ビリーの一座がテントを準備している空き地の近くで、リリーとジョンを乗せた運転手付きの車はオーバーヒートを起こした。ガソリンスタンドの整備工に調べてもらうと、ラジエーターを直すのに明日まで掛かると言われる。リリーは「ニューヨークに帰りたい」と不愉快そうに言い、彼女が去った後でジョンは「頭に来る。殺してやりたい」と呟いた。ビリーは子供たちが会いに来ると、招待券をプレゼントした。彼は新しい助手を見つけるため町へ行き、ハンバーガー店で働くドリス・デュークをスカウトした。

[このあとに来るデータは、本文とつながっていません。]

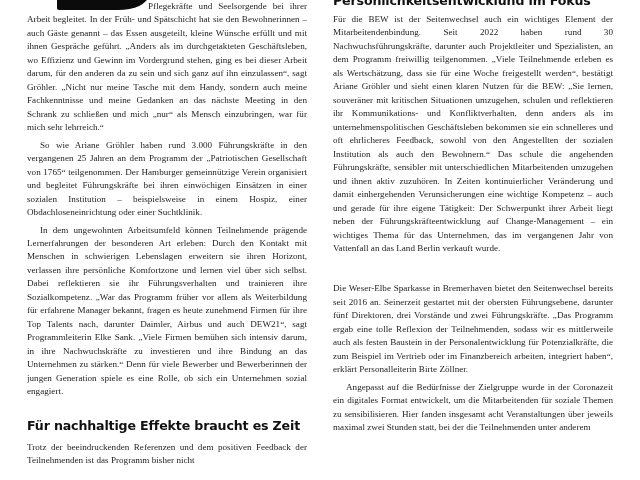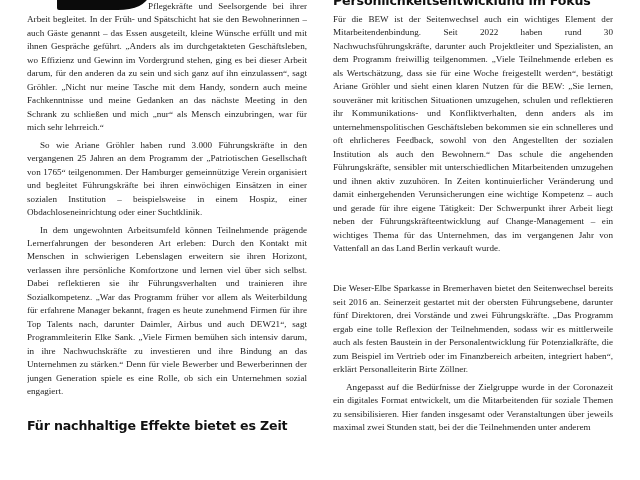"Angepasst auf die Bedürfnisse der" p.body-text { text: oder -> acht }
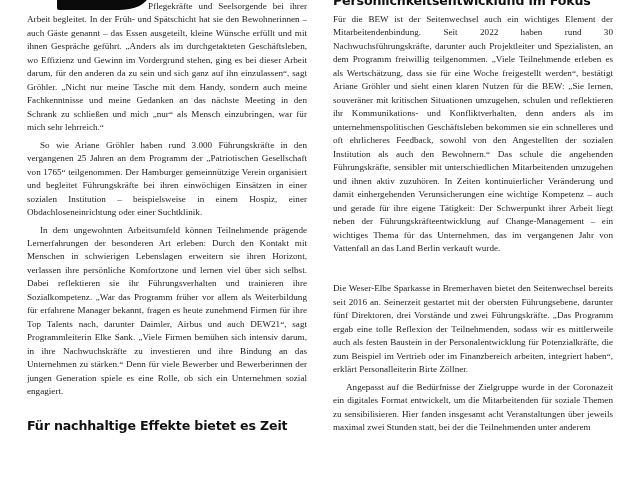"Für nachhaltige Effekte bietet es" h2.section-heading { text: bietet -> braucht }
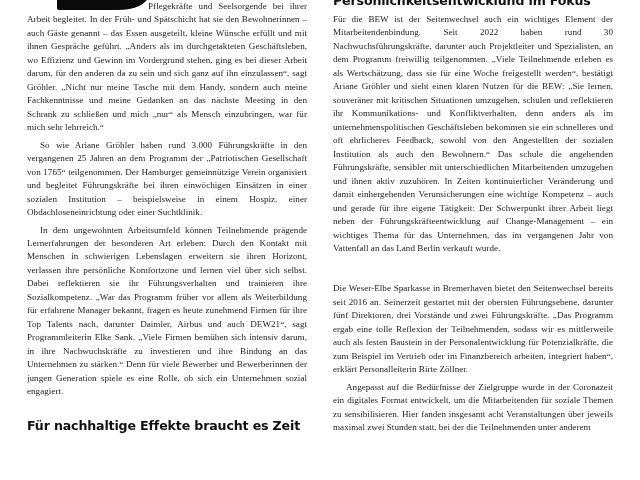"Trotz der beeindruckenden Referenzen und" p.body-text { html: none -> <p>Trotz der beeindruckenden Referenzen und dem positiven Feedback der Teilnehmenden ist das Programm bisher nicht</p> }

その夜、ビリーはショーでドリスを馬に引っ張り上げようとするが、失敗して落下させてしまった。モーテルで泊まったリリーは、ジョンが体に触れようとすると「また許可なく触れたら、私の前から消えてもらうわ」と言い放った。翌朝、小切手を換金するため銀行へ赴いたビリーは、2人組の強盗と遭遇する。強盗が少年を突き飛ばす様子を見たビリーは、得意の早撃ちで撃退した。テレビの取材を受けた彼は、ショーを宣伝した。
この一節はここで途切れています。